● **What you will do**: Copy exactly the lines of the material below that run from the one containing "Requirement" through the one containing "appoved by Cus)". Copy no other lines.

● **Extracted material**:
►
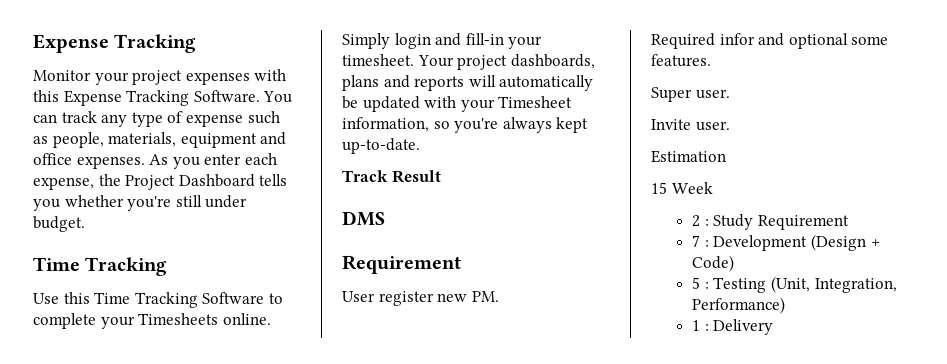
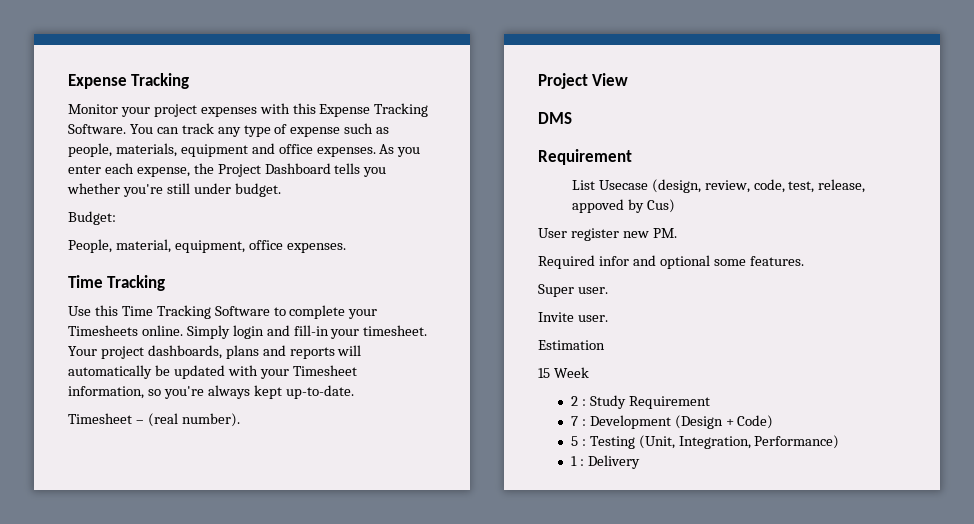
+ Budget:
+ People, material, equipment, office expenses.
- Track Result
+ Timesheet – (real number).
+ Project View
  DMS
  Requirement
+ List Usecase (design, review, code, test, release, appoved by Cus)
◄
►
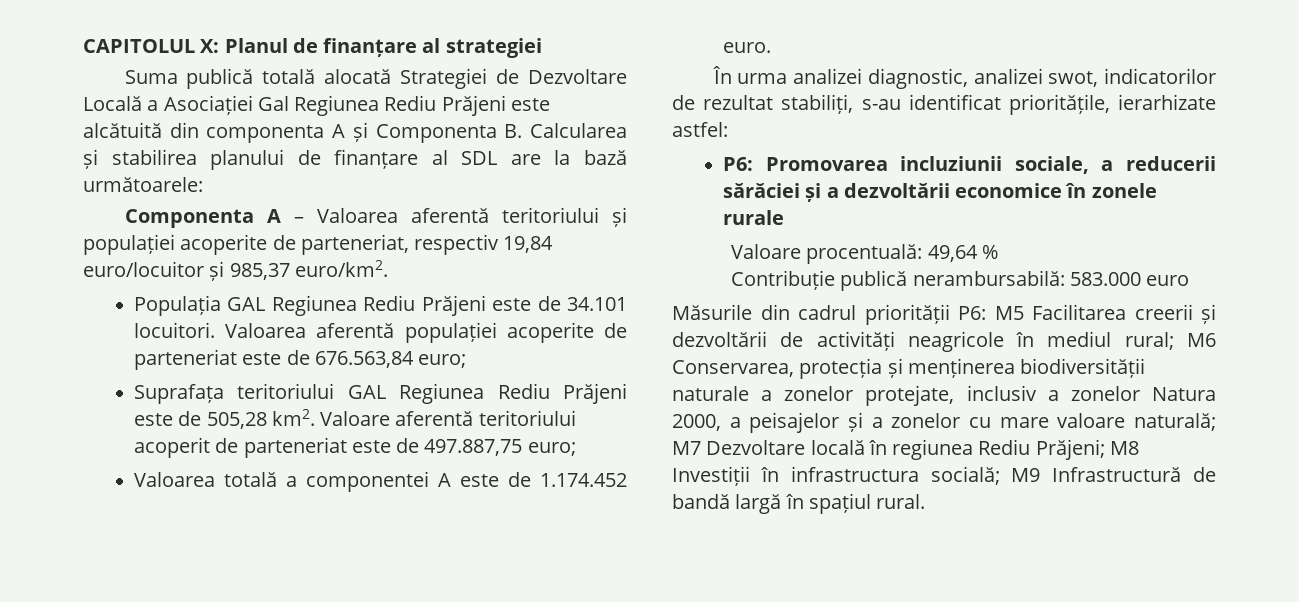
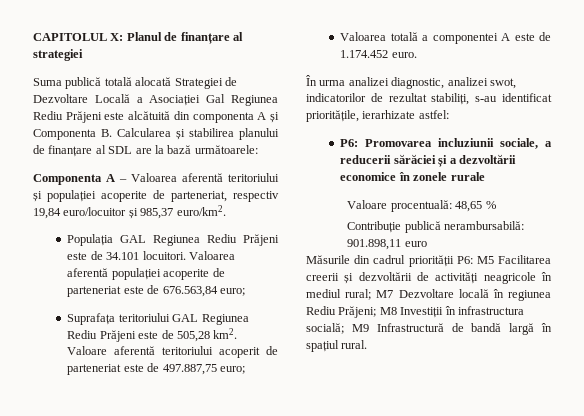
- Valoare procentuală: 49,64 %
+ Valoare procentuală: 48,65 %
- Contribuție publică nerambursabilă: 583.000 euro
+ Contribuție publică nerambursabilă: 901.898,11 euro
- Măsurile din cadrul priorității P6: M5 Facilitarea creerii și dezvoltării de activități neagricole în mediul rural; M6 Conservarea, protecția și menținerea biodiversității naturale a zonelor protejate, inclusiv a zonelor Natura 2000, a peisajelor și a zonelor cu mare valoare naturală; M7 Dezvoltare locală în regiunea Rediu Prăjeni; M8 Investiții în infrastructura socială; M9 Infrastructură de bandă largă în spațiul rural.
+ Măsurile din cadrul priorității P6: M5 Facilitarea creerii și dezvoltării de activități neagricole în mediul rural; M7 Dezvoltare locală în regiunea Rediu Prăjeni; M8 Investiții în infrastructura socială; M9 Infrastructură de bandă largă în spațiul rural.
◄
● **Task response**:
  Requirement
+ List Usecase (design, review, code, test, release, appoved by Cus)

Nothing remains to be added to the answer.